_Dataset extract_
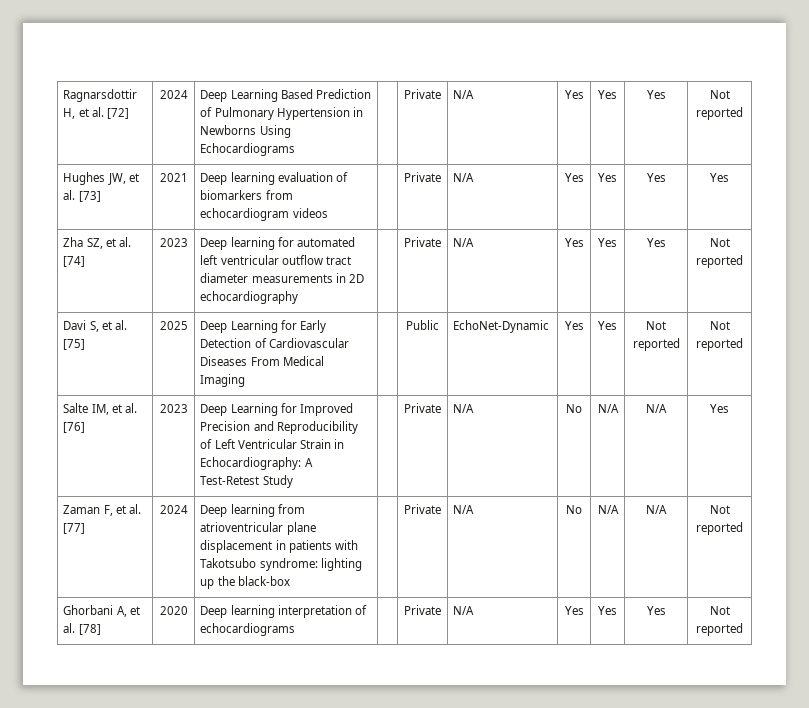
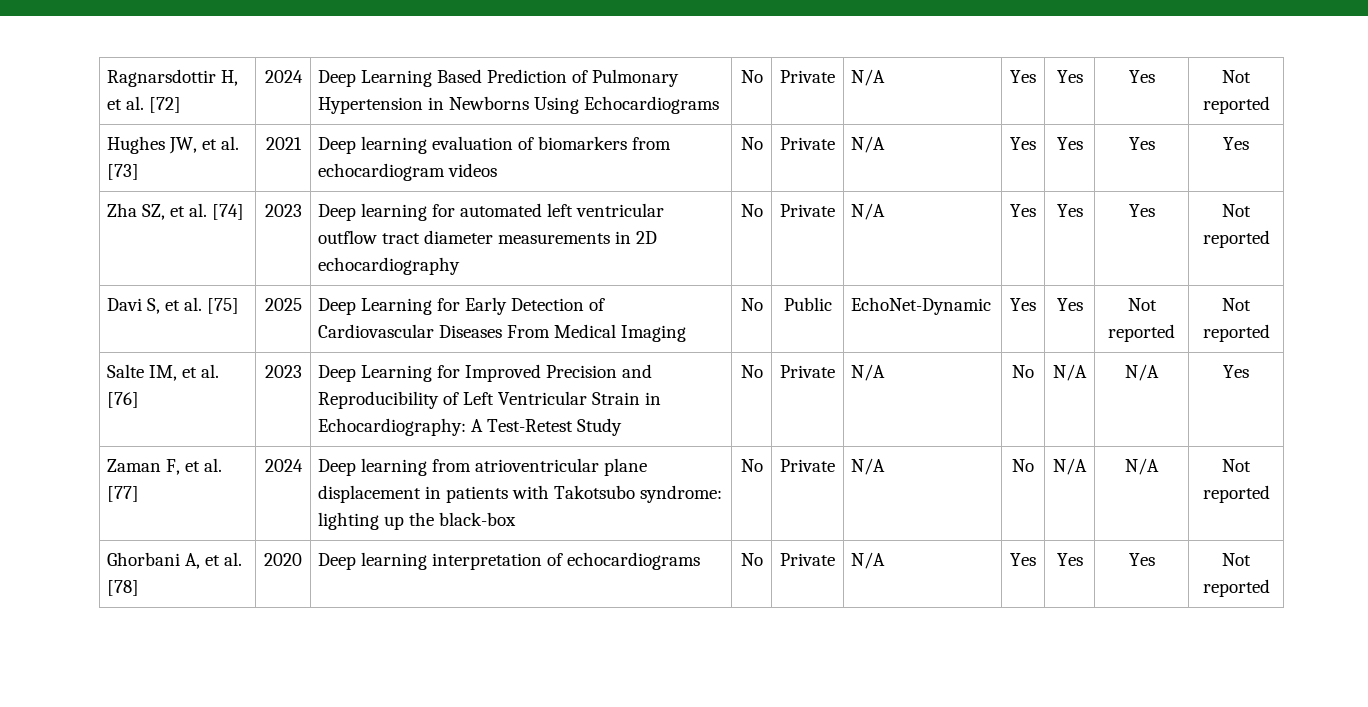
- Ragnarsdottir H, et al. [72] | 2024 | Deep Learning Based Prediction of Pulmonary Hypertension in Newborns Using Echocardiograms | | Private | N/A | Yes | Yes | Yes | Not reported
+ Ragnarsdottir H, et al. [72] | 2024 | Deep Learning Based Prediction of Pulmonary Hypertension in Newborns Using Echocardiograms | No | Private | N/A | Yes | Yes | Yes | Not reported
- Hughes JW, et al. [73] | 2021 | Deep learning evaluation of biomarkers from echocardiogram videos | | Private | N/A | Yes | Yes | Yes | Yes
+ Hughes JW, et al. [73] | 2021 | Deep learning evaluation of biomarkers from echocardiogram videos | No | Private | N/A | Yes | Yes | Yes | Yes
- Zha SZ, et al. [74] | 2023 | Deep learning for automated left ventricular outflow tract diameter measurements in 2D echocardiography | | Private | N/A | Yes | Yes | Yes | Not reported
+ Zha SZ, et al. [74] | 2023 | Deep learning for automated left ventricular outflow tract diameter measurements in 2D echocardiography | No | Private | N/A | Yes | Yes | Yes | Not reported
- Davi S, et al. [75] | 2025 | Deep Learning for Early Detection of Cardiovascular Diseases From Medical Imaging | | Public | EchoNet-Dynamic | Yes | Yes | Not reported | Not reported
+ Davi S, et al. [75] | 2025 | Deep Learning for Early Detection of Cardiovascular Diseases From Medical Imaging | No | Public | EchoNet-Dynamic | Yes | Yes | Not reported | Not reported
- Salte IM, et al. [76] | 2023 | Deep Learning for Improved Precision and Reproducibility of Left Ventricular Strain in Echocardiography: A Test-Retest Study | | Private | N/A | No | N/A | N/A | Yes
+ Salte IM, et al. [76] | 2023 | Deep Learning for Improved Precision and Reproducibility of Left Ventricular Strain in Echocardiography: A Test-Retest Study | No | Private | N/A | No | N/A | N/A | Yes
- Zaman F, et al. [77] | 2024 | Deep learning from atrioventricular plane displacement in patients with Takotsubo syndrome: lighting up the black-box | | Private | N/A | No | N/A | N/A | Not reported
+ Zaman F, et al. [77] | 2024 | Deep learning from atrioventricular plane displacement in patients with Takotsubo syndrome: lighting up the black-box | No | Private | N/A | No | N/A | N/A | Not reported
- Ghorbani A, et al. [78] | 2020 | Deep learning interpretation of echocardiograms | | Private | N/A | Yes | Yes | Yes | Not reported
+ Ghorbani A, et al. [78] | 2020 | Deep learning interpretation of echocardiograms | No | Private | N/A | Yes | Yes | Yes | Not reported

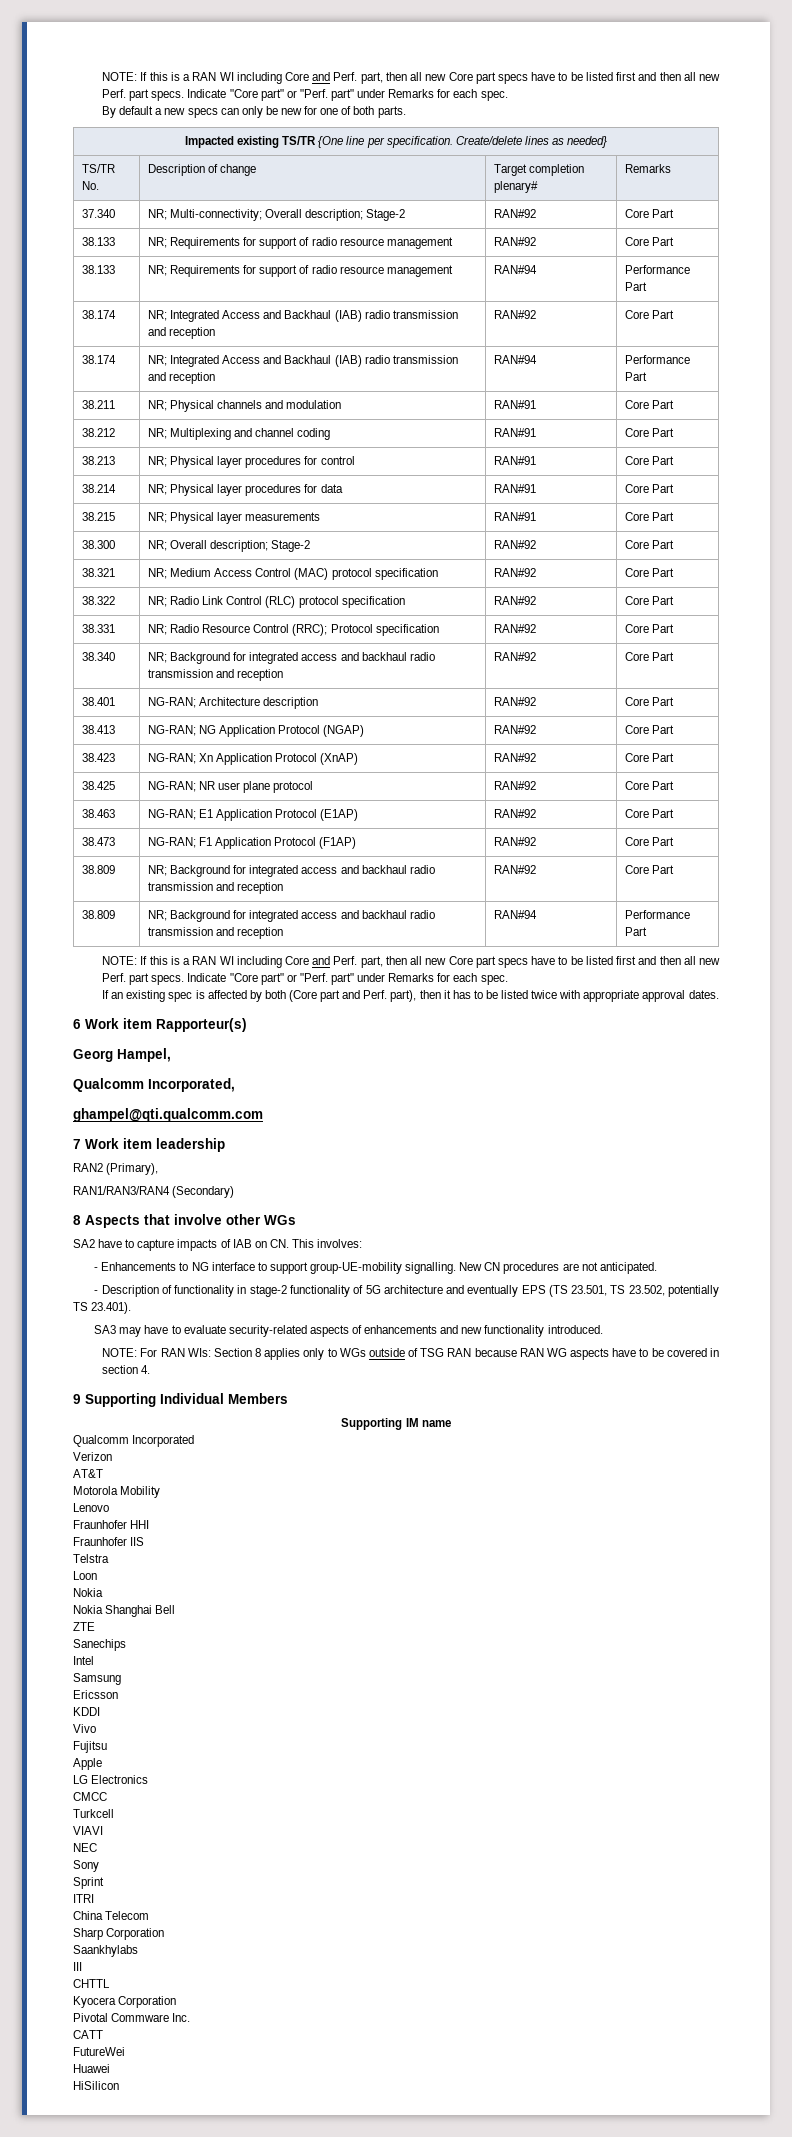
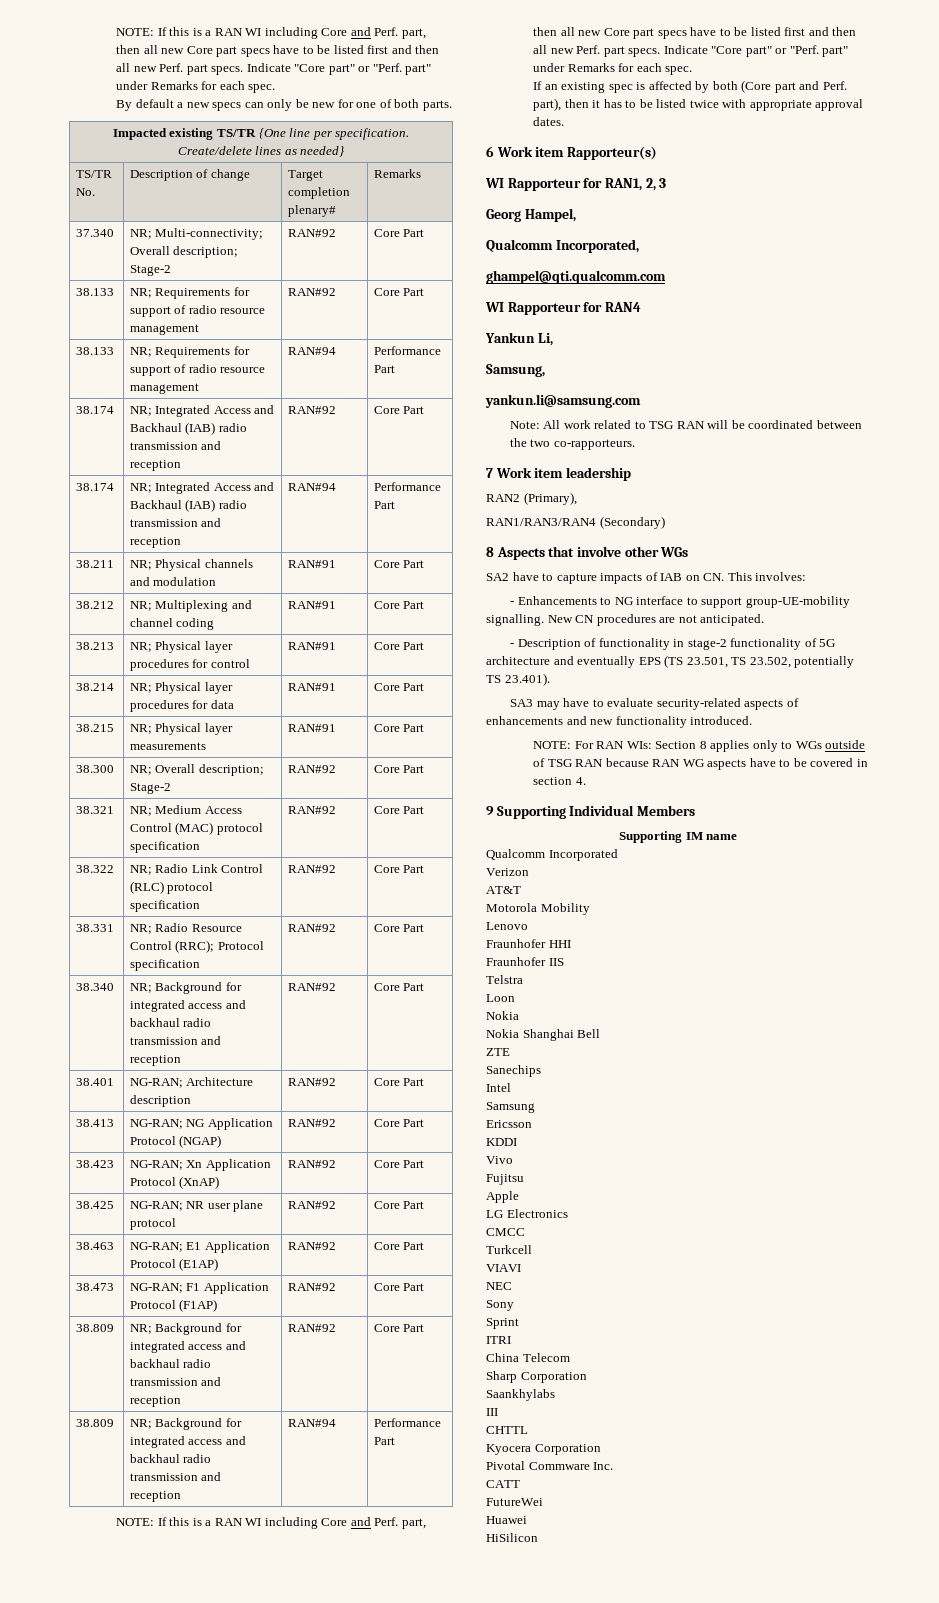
+ WI Rapporteur for RAN1, 2, 3
+ WI Rapporteur for RAN4
+ Yankun Li,
+ Samsung,
+ yankun.li@samsung.com
+ Note: All work related to TSG RAN will be coordinated between the two co-rapporteurs.

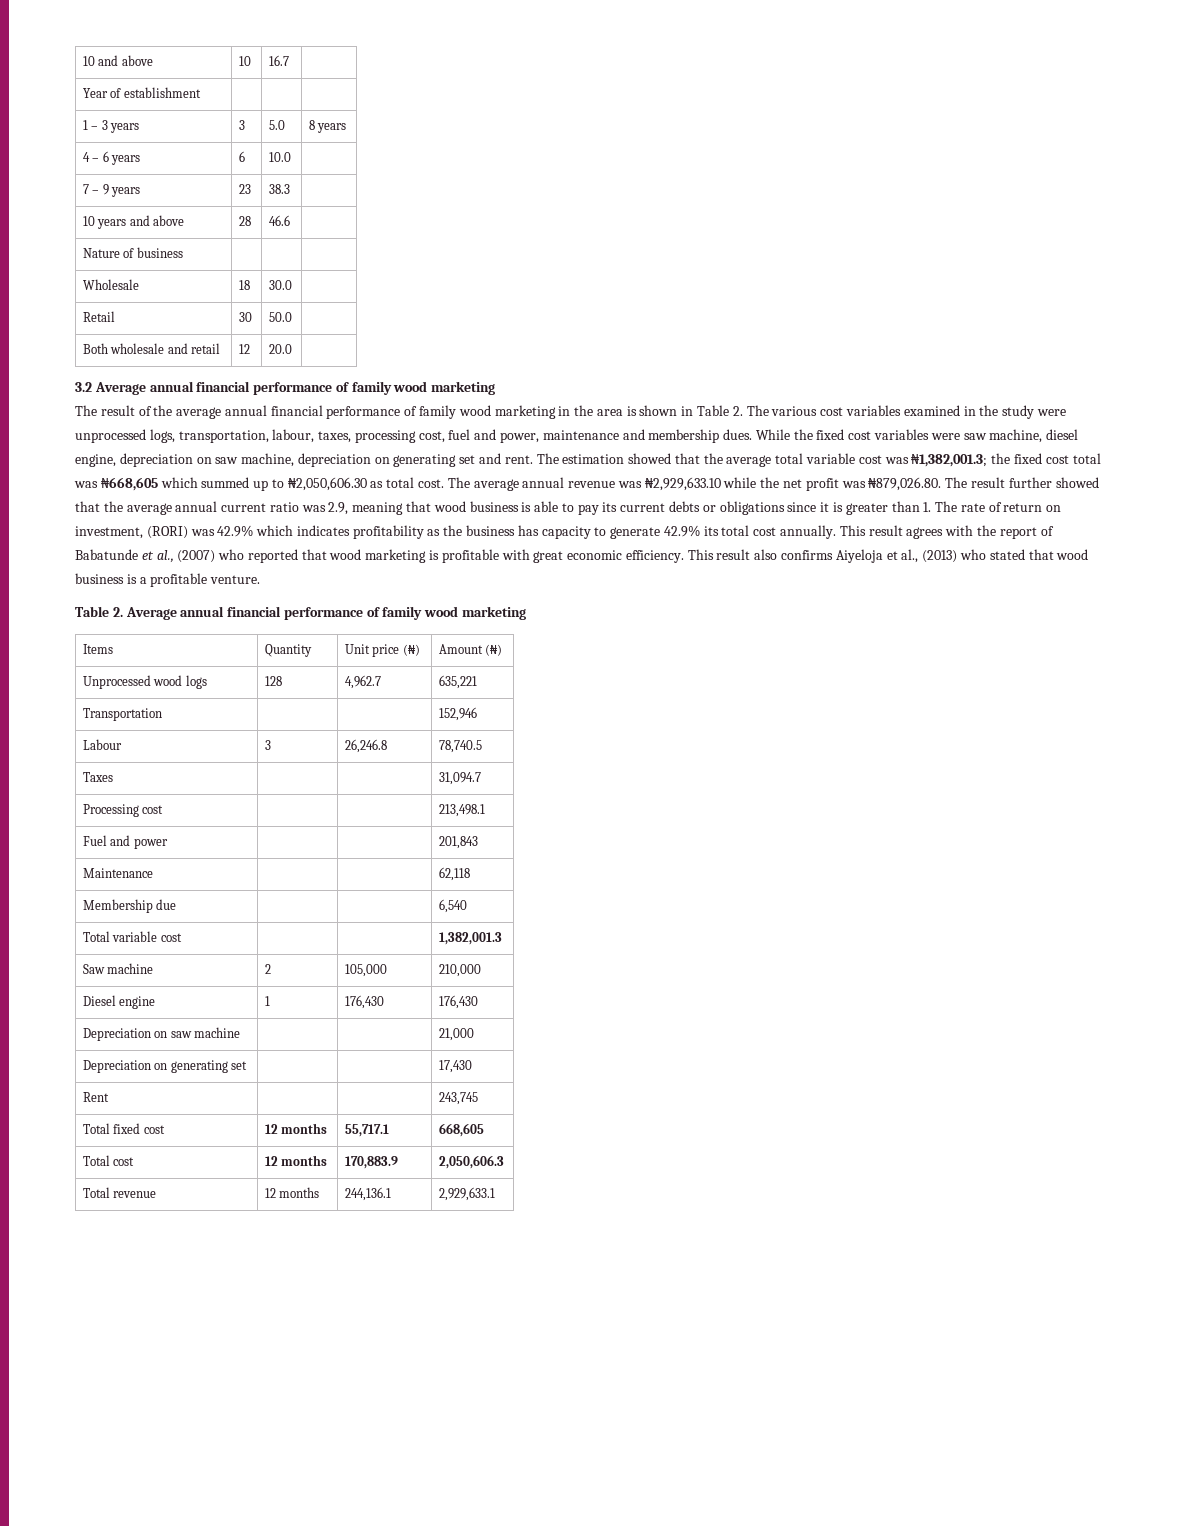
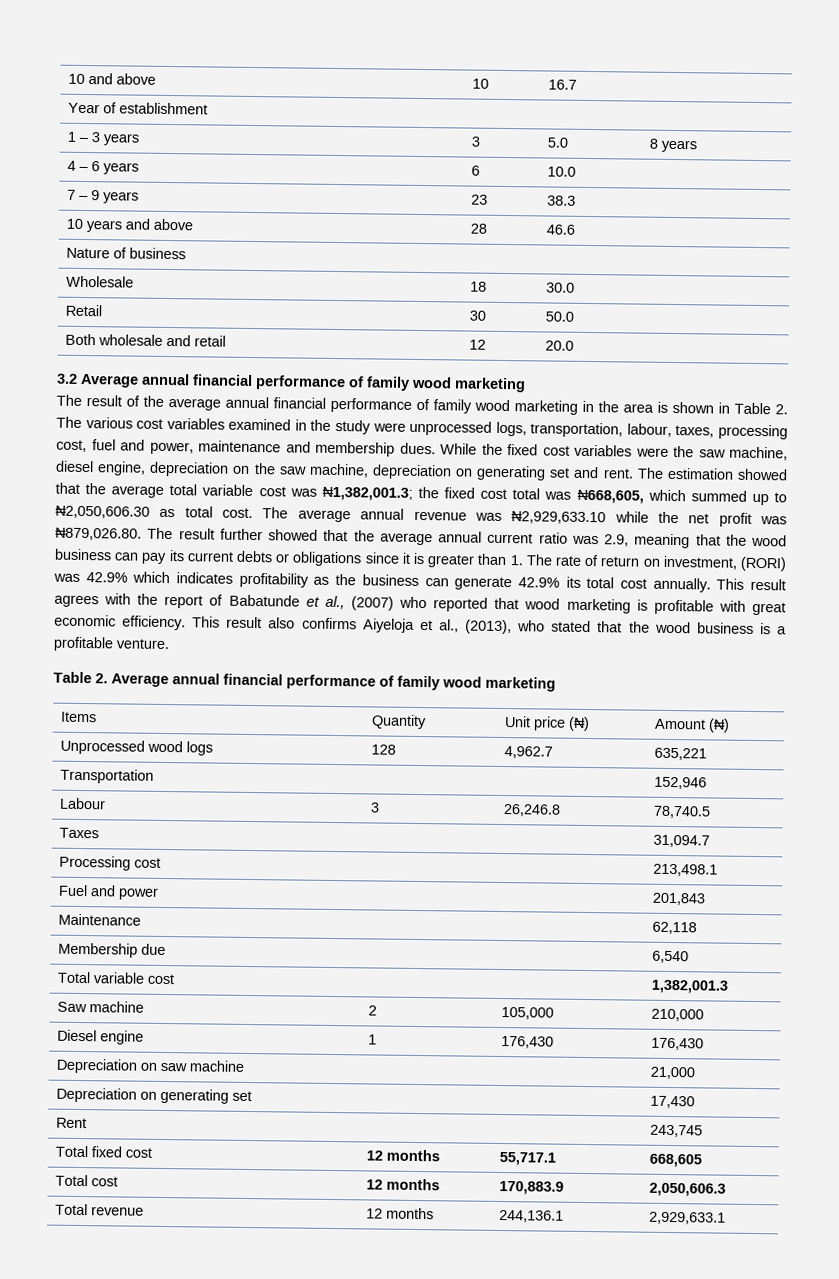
- While the fixed cost variables were saw machine, diesel engine, depreciation on saw machine, depreciation on generating set and rent.
+ While the fixed cost variables were the saw machine, diesel engine, depreciation on the saw machine, depreciation on generating set and rent.
- The estimation showed that the average total variable cost was ₦1,382,001.3; the fixed cost total was ₦668,605 which summed up to ₦2,050,606.30 as total cost.
+ The estimation showed that the average total variable cost was ₦1,382,001.3; the fixed cost total was ₦668,605, which summed up to ₦2,050,606.30 as total cost.
- The average annual revenue was ₦2,929,633.10 while the net profit was ₦879,026.80. The result further showed that the average annual current ratio was 2.9, meaning that wood business is able to pay its current debts or obligations since it is greater than 1. The rate of return on investment, (RORI) was 42.9% which indicates profitability as the business has capacity to generate 42.9% its total cost annually.
+ The average annual revenue was ₦2,929,633.10 while the net profit was ₦879,026.80. The result further showed that the average annual current ratio was 2.9, meaning that the wood business can pay its current debts or obligations since it is greater than 1. The rate of return on investment, (RORI) was 42.9% which indicates profitability as the business can generate 42.9% its total cost annually.
- This result also confirms Aiyeloja et al., (2013) who stated that wood business is a profitable venture.
+ This result also confirms Aiyeloja et al., (2013), who stated that the wood business is a profitable venture.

_Work required_
Each line of the listing must be restated word for word, and the pictures left out.

_Answer for the task_
- Ragnarsdottir H, et al. [72] | 2024 | Deep Learning Based Prediction of Pulmonary Hypertension in Newborns Using Echocardiograms | | Private | N/A | Yes | Yes | Yes | Not reported
+ Ragnarsdottir H, et al. [72] | 2024 | Deep Learning Based Prediction of Pulmonary Hypertension in Newborns Using Echocardiograms | No | Private | N/A | Yes | Yes | Yes | Not reported
- Hughes JW, et al. [73] | 2021 | Deep learning evaluation of biomarkers from echocardiogram videos | | Private | N/A | Yes | Yes | Yes | Yes
+ Hughes JW, et al. [73] | 2021 | Deep learning evaluation of biomarkers from echocardiogram videos | No | Private | N/A | Yes | Yes | Yes | Yes
- Zha SZ, et al. [74] | 2023 | Deep learning for automated left ventricular outflow tract diameter measurements in 2D echocardiography | | Private | N/A | Yes | Yes | Yes | Not reported
+ Zha SZ, et al. [74] | 2023 | Deep learning for automated left ventricular outflow tract diameter measurements in 2D echocardiography | No | Private | N/A | Yes | Yes | Yes | Not reported
- Davi S, et al. [75] | 2025 | Deep Learning for Early Detection of Cardiovascular Diseases From Medical Imaging | | Public | EchoNet-Dynamic | Yes | Yes | Not reported | Not reported
+ Davi S, et al. [75] | 2025 | Deep Learning for Early Detection of Cardiovascular Diseases From Medical Imaging | No | Public | EchoNet-Dynamic | Yes | Yes | Not reported | Not reported
- Salte IM, et al. [76] | 2023 | Deep Learning for Improved Precision and Reproducibility of Left Ventricular Strain in Echocardiography: A Test-Retest Study | | Private | N/A | No | N/A | N/A | Yes
+ Salte IM, et al. [76] | 2023 | Deep Learning for Improved Precision and Reproducibility of Left Ventricular Strain in Echocardiography: A Test-Retest Study | No | Private | N/A | No | N/A | N/A | Yes
- Zaman F, et al. [77] | 2024 | Deep learning from atrioventricular plane displacement in patients with Takotsubo syndrome: lighting up the black-box | | Private | N/A | No | N/A | N/A | Not reported
+ Zaman F, et al. [77] | 2024 | Deep learning from atrioventricular plane displacement in patients with Takotsubo syndrome: lighting up the black-box | No | Private | N/A | No | N/A | N/A | Not reported
- Ghorbani A, et al. [78] | 2020 | Deep learning interpretation of echocardiograms | | Private | N/A | Yes | Yes | Yes | Not reported
+ Ghorbani A, et al. [78] | 2020 | Deep learning interpretation of echocardiograms | No | Private | N/A | Yes | Yes | Yes | Not reported

+ WI Rapporteur for RAN1, 2, 3
+ WI Rapporteur for RAN4
+ Yankun Li,
+ Samsung,
+ yankun.li@samsung.com
+ Note: All work related to TSG RAN will be coordinated between the two co-rapporteurs.

- While the fixed cost variables were saw machine, diesel engine, depreciation on saw machine, depreciation on generating set and rent.
+ While the fixed cost variables were the saw machine, diesel engine, depreciation on the saw machine, depreciation on generating set and rent.
- The estimation showed that the average total variable cost was ₦1,382,001.3; the fixed cost total was ₦668,605 which summed up to ₦2,050,606.30 as total cost.
+ The estimation showed that the average total variable cost was ₦1,382,001.3; the fixed cost total was ₦668,605, which summed up to ₦2,050,606.30 as total cost.
- The average annual revenue was ₦2,929,633.10 while the net profit was ₦879,026.80. The result further showed that the average annual current ratio was 2.9, meaning that wood business is able to pay its current debts or obligations since it is greater than 1. The rate of return on investment, (RORI) was 42.9% which indicates profitability as the business has capacity to generate 42.9% its total cost annually.
+ The average annual revenue was ₦2,929,633.10 while the net profit was ₦879,026.80. The result further showed that the average annual current ratio was 2.9, meaning that the wood business can pay its current debts or obligations since it is greater than 1. The rate of return on investment, (RORI) was 42.9% which indicates profitability as the business can generate 42.9% its total cost annually.
- This result also confirms Aiyeloja et al., (2013) who stated that wood business is a profitable venture.
+ This result also confirms Aiyeloja et al., (2013), who stated that the wood business is a profitable venture.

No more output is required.